A golden witness

Sitting above the town of Glastonbury and presiding over the Somerset levels, is a large hill of clay and blue Lias called Glastonbury Tor. It is surreal vision to see this hill appearing in the flatlands and it is no surprise that throughout history it has been a place of both real and mythical importance. In may have been known by the Britons as Ynys yr Afalon and from the Middle Ages it has been associated with the mythical burial place of King Arthur. We know that the hill has long been settled, Bronze Age and Roman artefacts have been recovered on the top of the hill and there is evidence of a Christian church and perhaps a monastery or hermitage on the summit from late Saxon times. In the late Middle Ages the hill was topped with a church dedicated, as many hilltop churches were in this period, to the archangel St Michael. The first stone church on the hill was destroyed by an earthquake in 1275 and a new one built here in the 14th century by Adam of Sodbury, Abbot of Glastonbury. The church was demolished, except for its 15th-century tower after the Abbey of Glastonbury was dissolved in 1539.

The tower is built of a glorious golden stone that glows in the evening sun and its west door rather than admitting the visitor to the church, now frames the sky. On the western face of the tower are a series of images niches, now mostly devoid of their former occupants.

One still contains a figure of St Dunstan, an appropriate choice for a tower built by a Benedictine monastery and a further one the lower part of St Michael. Below on either side of the west door are two small reliefs, one of St Michael weighing souls and the second of St Bridget milking a cow. Through time, iconoclasm and the work of the weather, we now have but vestiges of what must have been a splendid display of late medieval imagery.
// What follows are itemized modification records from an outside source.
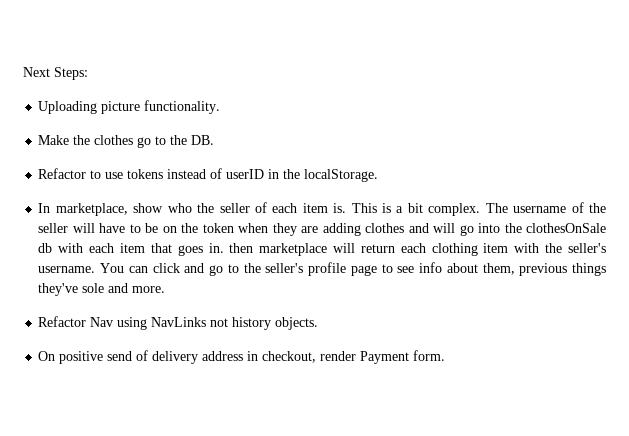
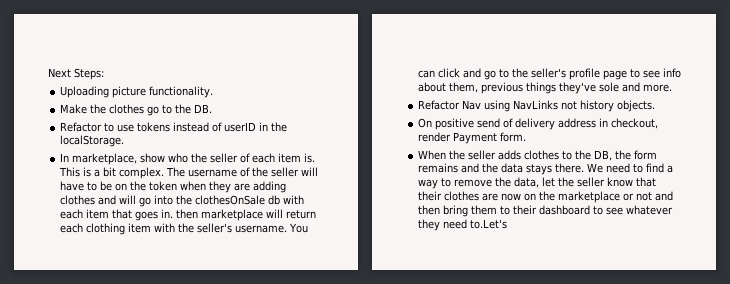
(446, 355) none -> [418,150,658,161] [418,163,674,175] [418,177,657,189] [418,191,674,203] [418,205,674,217] [418,219,508,231] // When the seller adds clothes to the DB, the form remains and the data stays there. We need to find a way to remove the data, let the seller know that their clothes are now on the marketplace or not and then bring them to their dashboard to see whatever they need to.Let's

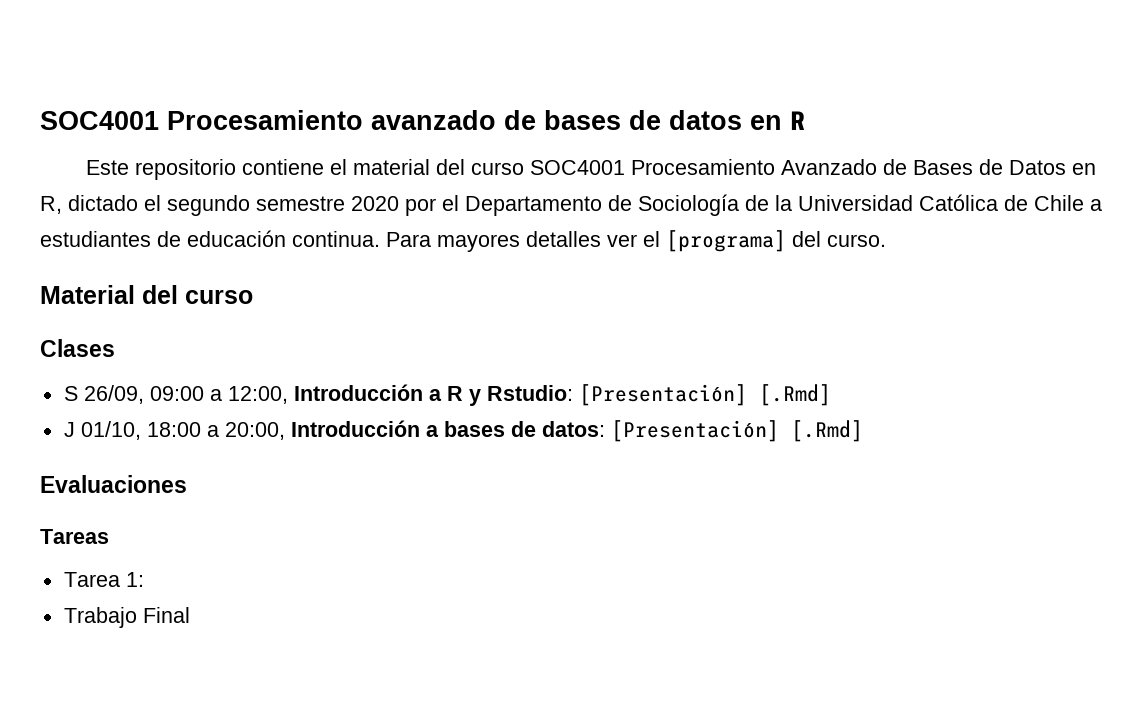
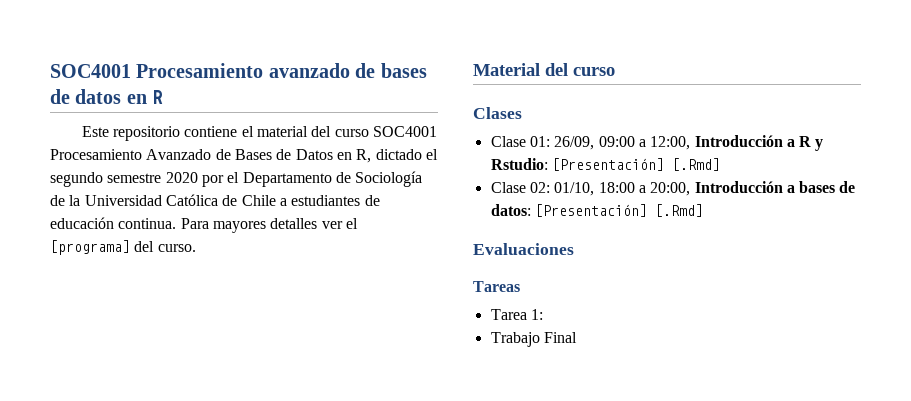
[63,386,78,401] S -> [490,136,550,147] Clase 01:
[63,422,75,437] J -> [490,182,550,193] Clase 02:

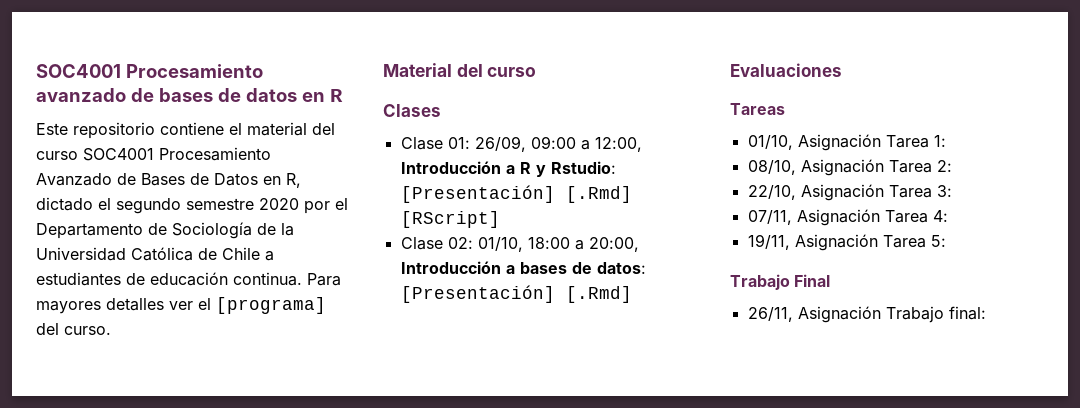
(720, 164) none -> [400,211,500,228] [RScript]
(520, 286) none -> [747,134,881,151] 01/10, Asignación
[490,332,577,347] Trabajo Final -> [747,159,952,176] [747,184,952,201] [747,209,948,226] [747,234,946,251] [730,274,831,290] [747,306,986,323] 08/10, Asignación Tarea 2: // 22/10, Asignación Tarea 3: // 07/11, Asignación Tarea 4: // 19/11, Asignación Tarea 5: // Trabajo Final // 26/11, Asignación Trabajo final:

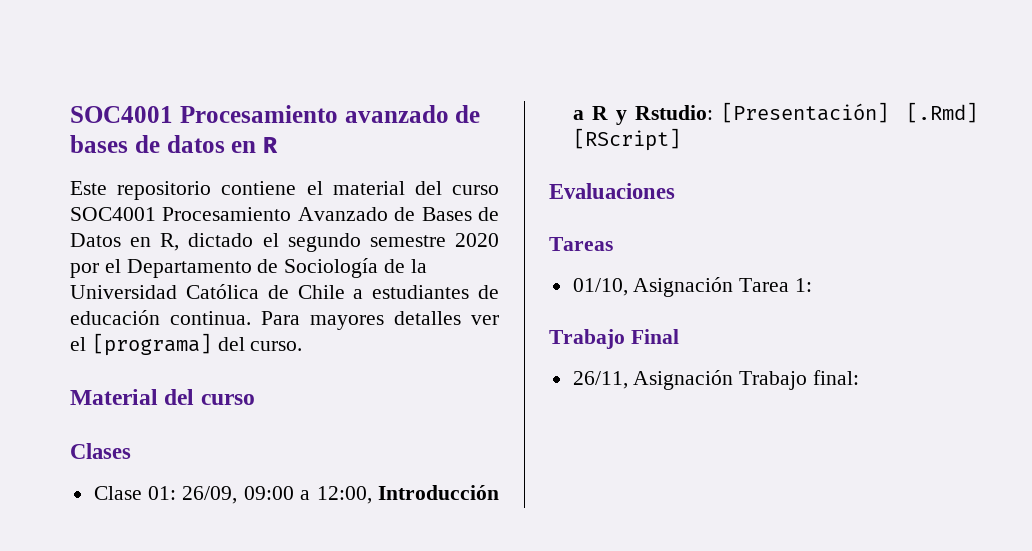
[400,237,639,252] [400,261,646,274] [400,285,632,303] // Clase 02: 01/10, 18:00 a 20:00, Introducción a bases de datos: [Presentación] [.Rmd] -> (681, 139) none
[747,159,952,176] [747,184,952,201] [747,209,948,226] [747,234,946,251] // 08/10, Asignación Tarea 2: // 22/10, Asignación Tarea 3: // 07/11, Asignación Tarea 4: // 19/11, Asignación Tarea 5: -> (813, 285) none

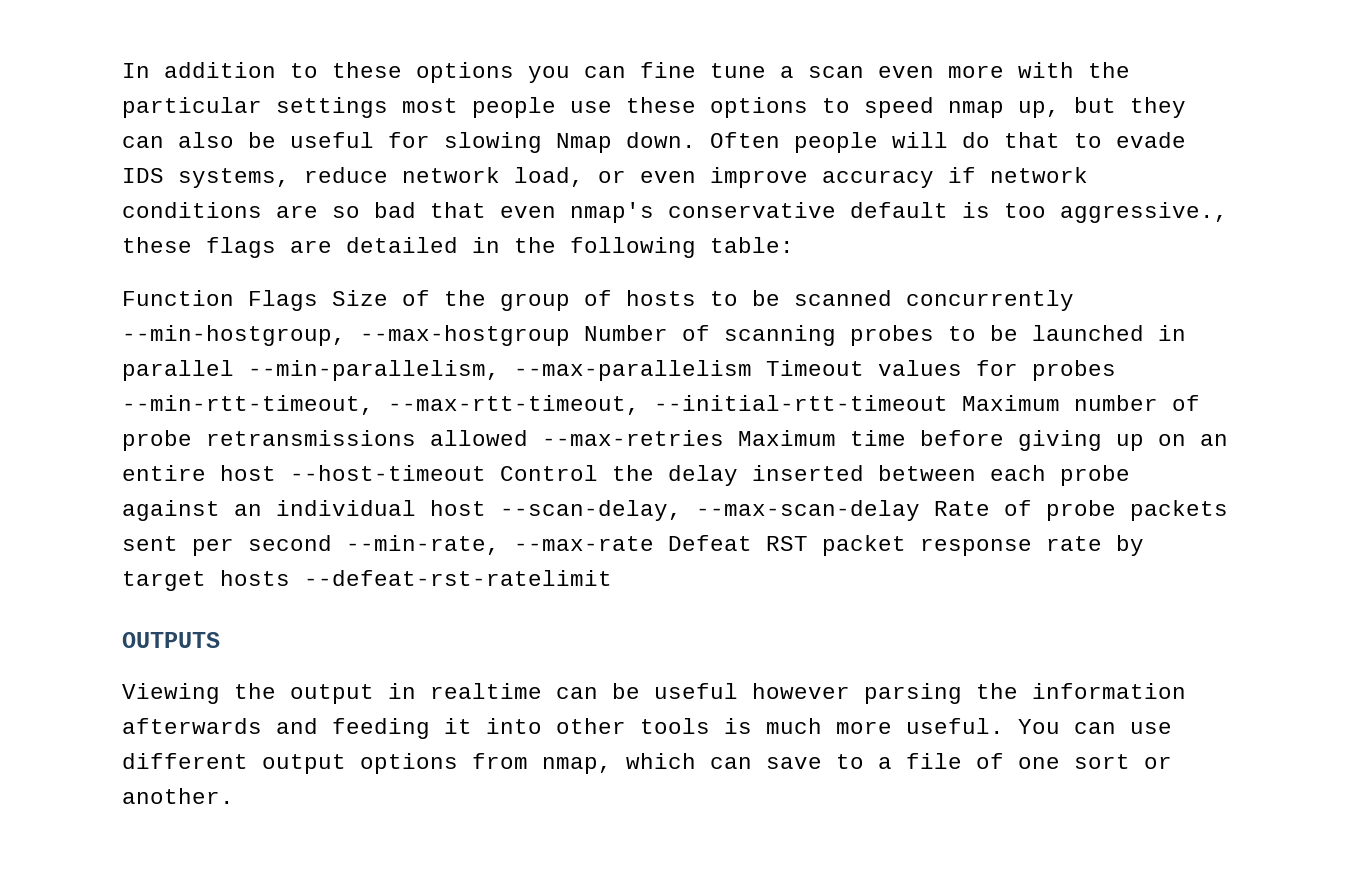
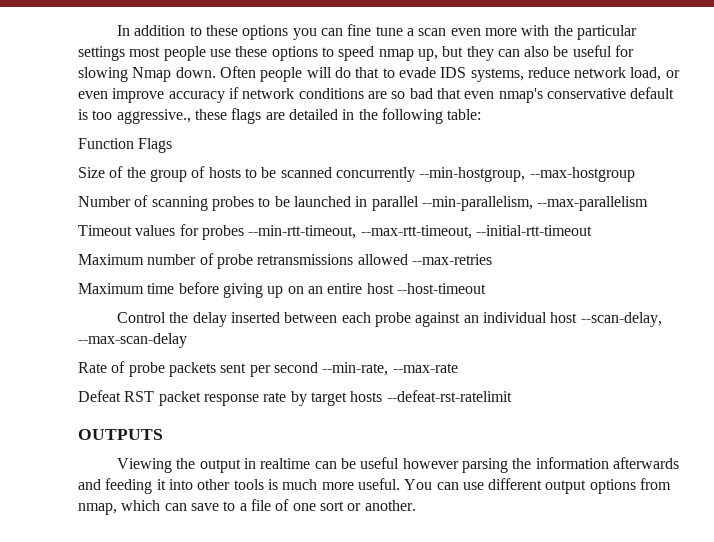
(318, 300) none -> (173, 145) //
(570, 335) none -> (635, 174) //
(752, 370) none -> (649, 203) //
(948, 403) none -> (592, 230) //
(724, 438) none -> (492, 259) //
(486, 473) none -> (486, 288) //
(920, 510) none -> (187, 340) //
(654, 543) none -> (458, 368) //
When first created this grand tower and its images would have reflected the prestige of the Abbey, among the richest and most powerful in England and the seeming permanence of the late medieval Catholic world order.

However, that permanence and assurance was soon to crumble to dust under the reforms of successive Tudor monarchs and the great monastery of Glastonbury in the town below was dissolved. Following the dissolution of the house in November of 1539 and in the shadow of this golden tower, one of the cruellest events of the Reformation took place, the execution of Richard Whiting, Abbot of Glastonbury and two of his monks. Whiting was elderly and infirm and his only real crime was the safeguarding and hiding away of the treasures of his house from the despoiling and pillaging hand of the king’s agents who came to dissolve it. He died alongside two of his monks, his severed head placed over the abbey west gate and his quartered remains displayed in Wells, Bath, Ilchester and Bridgwater. A letter from Richard Pollard to Thomas Cromwell records the death of Abbot Whiting. It was a bloody end, but he died with dignity and patience, asking God and the king for forgiveness:

Pleaseth it your lordship to be advertised, that the same 15th day of November the late abbot of Glastonbury went from Wells to Glastonbury, and there was drawn through the town upon a hurdle to the hill called the Torre, where he was put to execution; at which time he asked God mercy and the king for his great offences towards his highness, and also desired my servants then being there present to see the execution done, that they would be meane [communicate] to my lord president and to me that we should desire the king’s highness of his merciful goodness and in the way of charity to forgive him his great offences by him committed and done against his grace, and thereupon took his death very patiently, and his head and body bestowed in like manner as I certified your lordship in my last letter. And likewise the other two monks desired like forgiveness, and took their death very patiently, whose souls God pardon… The late abbot of Glastonbury, afore his execution, was examined upon divers articles and interrogatories to him ministered by me, but he could accuse no man but himself of any offence against the king’s highness, nor he would confess no more gold nor silver nor any other thing more than he did before your lordship in the Tower …

From Wells, the 16th day of November.

Your assured to command,

Rychard Pollard (1)

In the face of such cruelty and barbarism, I hope this golden tower standing as a testimony to the Catholic faith they held, would have given Whiting and his spiritual sons some hope. The last thing they would have seen before their deaths, beside the view over the town and the monastery they loved, can still be seen by us though in decayed form: images of the saints, of the company of heaven, and of St Michael, the guardian and protector of Christian souls.

Notes

(1) T. Wright, ed. Letters Relating to the Suppression of Monasteries, (London: Camden Society, 1843), pp. 255-56, 261-262.